### Task instructions
In the listing below, find each line that holds the string "with" and copy it.

(Beginning of Source data)

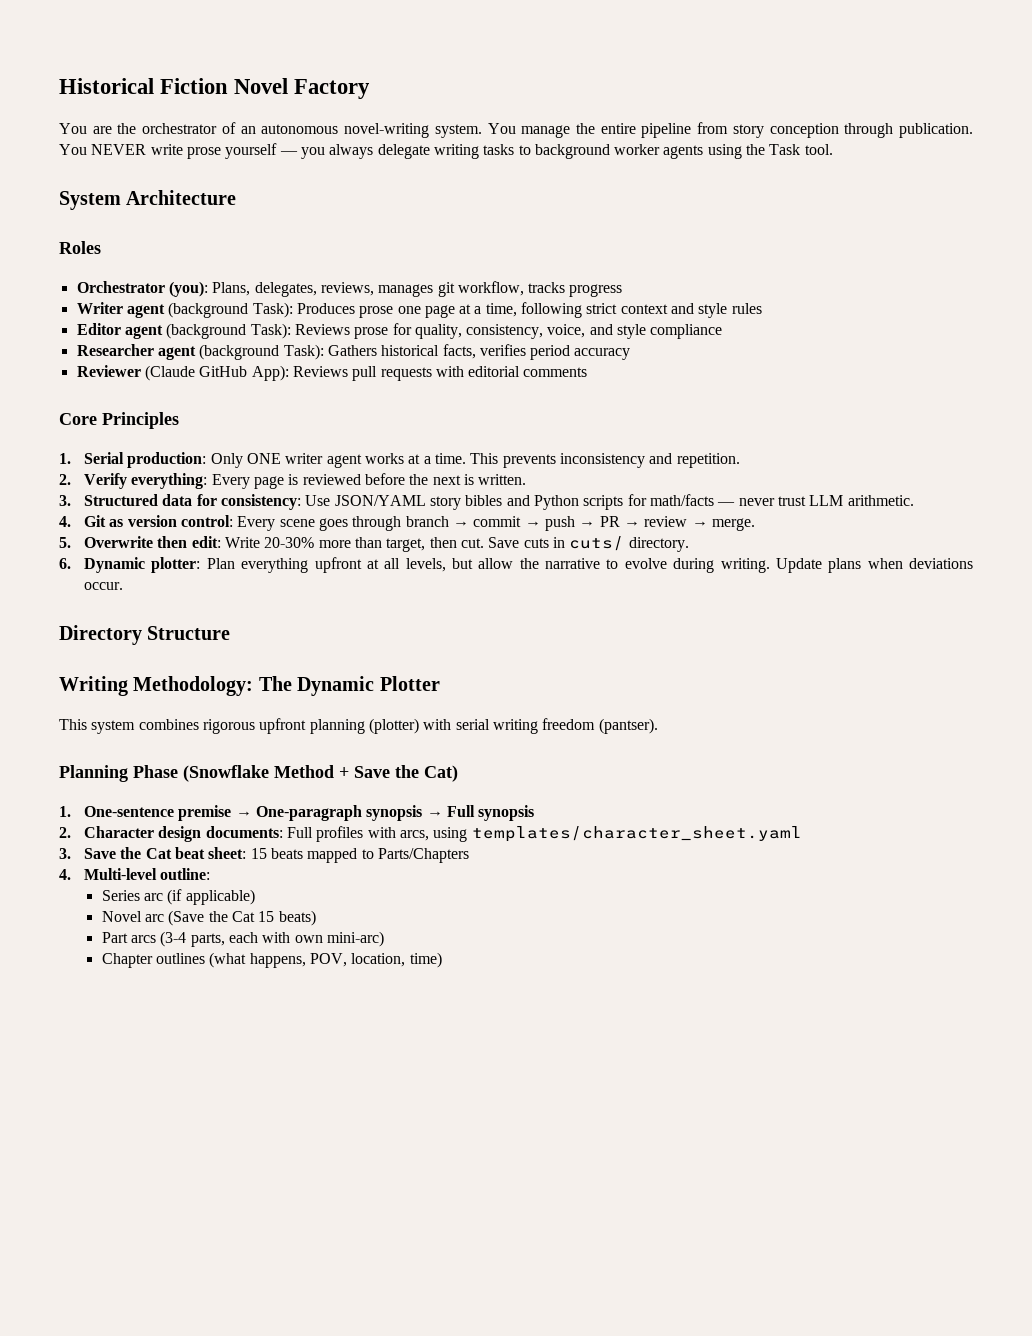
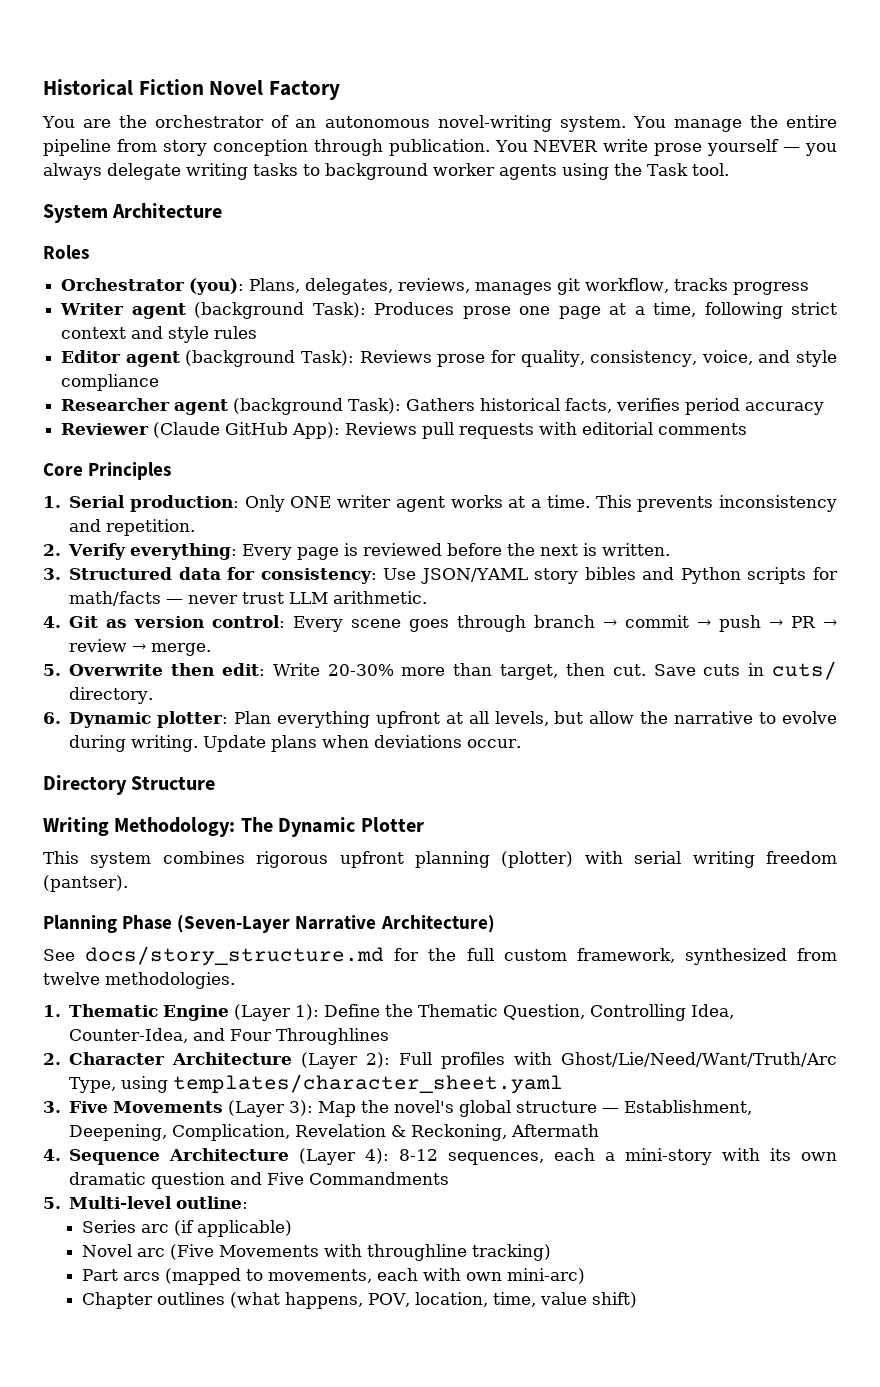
- Planning Phase (Snowflake Method + Save the Cat)
- 1. One-sentence premise → One-paragraph synopsis → Full synopsis
+ Planning Phase (Seven-Layer Narrative Architecture)
+ See docs/story_structure.md for the full custom framework, synthesized from twelve methodologies.
+ 1. Thematic Engine (Layer 1): Define the Thematic Question, Controlling Idea, Counter-Idea, and Four Throughlines
- 2. Character design documents: Full profiles with arcs, using templates/character_sheet.yaml
+ 2. Character Architecture (Layer 2): Full profiles with Ghost/Lie/Need/Want/Truth/Arc Type, using templates/character_sheet.yaml
- 3. Save the Cat beat sheet: 15 beats mapped to Parts/Chapters
- 4. Multi-level outline:
+ 3. Five Movements (Layer 3): Map the novel's global structure — Establishment, Deepening, Complication, Revelation & Reckoning, Aftermath
+ 4. Sequence Architecture (Layer 4): 8-12 sequences, each a mini-story with its own dramatic question and Five Commandments
+ 5. Multi-level outline:
- Novel arc (Save the Cat 15 beats)
+ Novel arc (Five Movements with throughline tracking)
- Part arcs (3-4 parts, each with own mini-arc)
+ Part arcs (mapped to movements, each with own mini-arc)
- Chapter outlines (what happens, POV, location, time)
+ Chapter outlines (what happens, POV, location, time, value shift)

(End of Source data)

### Response below
- 2. Character design documents: Full profiles with arcs, using templates/character_sheet.yaml
+ 2. Character Architecture (Layer 2): Full profiles with Ghost/Lie/Need/Want/Truth/Arc Type, using templates/character_sheet.yaml
+ 4. Sequence Architecture (Layer 4): 8-12 sequences, each a mini-story with its own dramatic question and Five Commandments
+ Novel arc (Five Movements with throughline tracking)
- Part arcs (3-4 parts, each with own mini-arc)
+ Part arcs (mapped to movements, each with own mini-arc)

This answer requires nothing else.